Itemized modification records:
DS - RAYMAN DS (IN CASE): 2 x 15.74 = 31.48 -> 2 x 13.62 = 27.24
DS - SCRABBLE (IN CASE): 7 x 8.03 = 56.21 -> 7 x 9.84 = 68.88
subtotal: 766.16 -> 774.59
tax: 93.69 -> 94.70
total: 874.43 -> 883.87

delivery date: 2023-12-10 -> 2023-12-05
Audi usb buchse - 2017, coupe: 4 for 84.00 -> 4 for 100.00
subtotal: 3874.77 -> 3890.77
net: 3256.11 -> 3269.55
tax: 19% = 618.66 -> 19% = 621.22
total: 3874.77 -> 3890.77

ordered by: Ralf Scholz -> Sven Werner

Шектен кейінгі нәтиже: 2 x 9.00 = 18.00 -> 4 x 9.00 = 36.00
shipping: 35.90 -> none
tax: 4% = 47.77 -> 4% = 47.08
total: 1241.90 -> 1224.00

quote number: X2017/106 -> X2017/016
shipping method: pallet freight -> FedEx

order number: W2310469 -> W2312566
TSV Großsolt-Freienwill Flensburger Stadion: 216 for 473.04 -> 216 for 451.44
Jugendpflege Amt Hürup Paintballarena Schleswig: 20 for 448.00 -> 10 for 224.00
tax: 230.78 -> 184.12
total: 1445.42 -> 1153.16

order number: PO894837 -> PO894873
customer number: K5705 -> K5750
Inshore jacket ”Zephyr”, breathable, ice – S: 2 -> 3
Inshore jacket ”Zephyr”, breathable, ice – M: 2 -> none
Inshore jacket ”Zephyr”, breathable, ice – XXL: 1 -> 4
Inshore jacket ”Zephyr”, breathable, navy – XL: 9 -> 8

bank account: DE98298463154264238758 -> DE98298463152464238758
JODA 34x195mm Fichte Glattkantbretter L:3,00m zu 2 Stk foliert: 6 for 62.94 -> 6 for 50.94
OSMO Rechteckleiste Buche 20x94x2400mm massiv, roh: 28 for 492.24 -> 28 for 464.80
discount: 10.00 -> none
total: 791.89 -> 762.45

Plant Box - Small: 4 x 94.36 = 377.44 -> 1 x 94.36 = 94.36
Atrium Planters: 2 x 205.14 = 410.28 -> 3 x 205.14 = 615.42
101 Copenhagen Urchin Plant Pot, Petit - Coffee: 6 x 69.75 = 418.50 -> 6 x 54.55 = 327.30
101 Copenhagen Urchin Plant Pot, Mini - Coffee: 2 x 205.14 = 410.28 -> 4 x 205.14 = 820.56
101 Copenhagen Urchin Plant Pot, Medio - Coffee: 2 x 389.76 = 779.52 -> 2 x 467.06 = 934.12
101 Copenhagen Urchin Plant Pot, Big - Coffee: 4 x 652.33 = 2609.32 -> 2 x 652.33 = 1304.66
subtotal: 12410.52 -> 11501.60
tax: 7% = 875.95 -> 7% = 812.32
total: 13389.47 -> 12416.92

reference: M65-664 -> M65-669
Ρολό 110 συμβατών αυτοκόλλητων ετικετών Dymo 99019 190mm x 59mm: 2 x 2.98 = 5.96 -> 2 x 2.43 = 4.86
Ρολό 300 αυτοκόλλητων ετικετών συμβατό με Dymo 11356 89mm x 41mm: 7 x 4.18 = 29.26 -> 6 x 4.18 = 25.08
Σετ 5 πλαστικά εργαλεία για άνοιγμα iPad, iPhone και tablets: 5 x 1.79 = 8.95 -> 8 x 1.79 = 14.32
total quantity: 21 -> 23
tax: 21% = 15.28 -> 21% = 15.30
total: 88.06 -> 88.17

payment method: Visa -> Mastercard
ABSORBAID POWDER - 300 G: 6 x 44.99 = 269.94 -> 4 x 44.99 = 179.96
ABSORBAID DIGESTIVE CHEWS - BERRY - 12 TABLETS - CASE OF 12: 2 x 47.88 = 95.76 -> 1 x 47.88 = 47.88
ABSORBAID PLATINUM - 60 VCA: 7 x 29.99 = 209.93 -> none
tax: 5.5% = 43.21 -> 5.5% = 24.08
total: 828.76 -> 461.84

WORK REQUEST — Wherever a line in the data above holds "subtotal", copy that line.

SOLUTION BELOW —
subtotal: 766.16 -> 774.59
subtotal: 3874.77 -> 3890.77
subtotal: 12410.52 -> 11501.60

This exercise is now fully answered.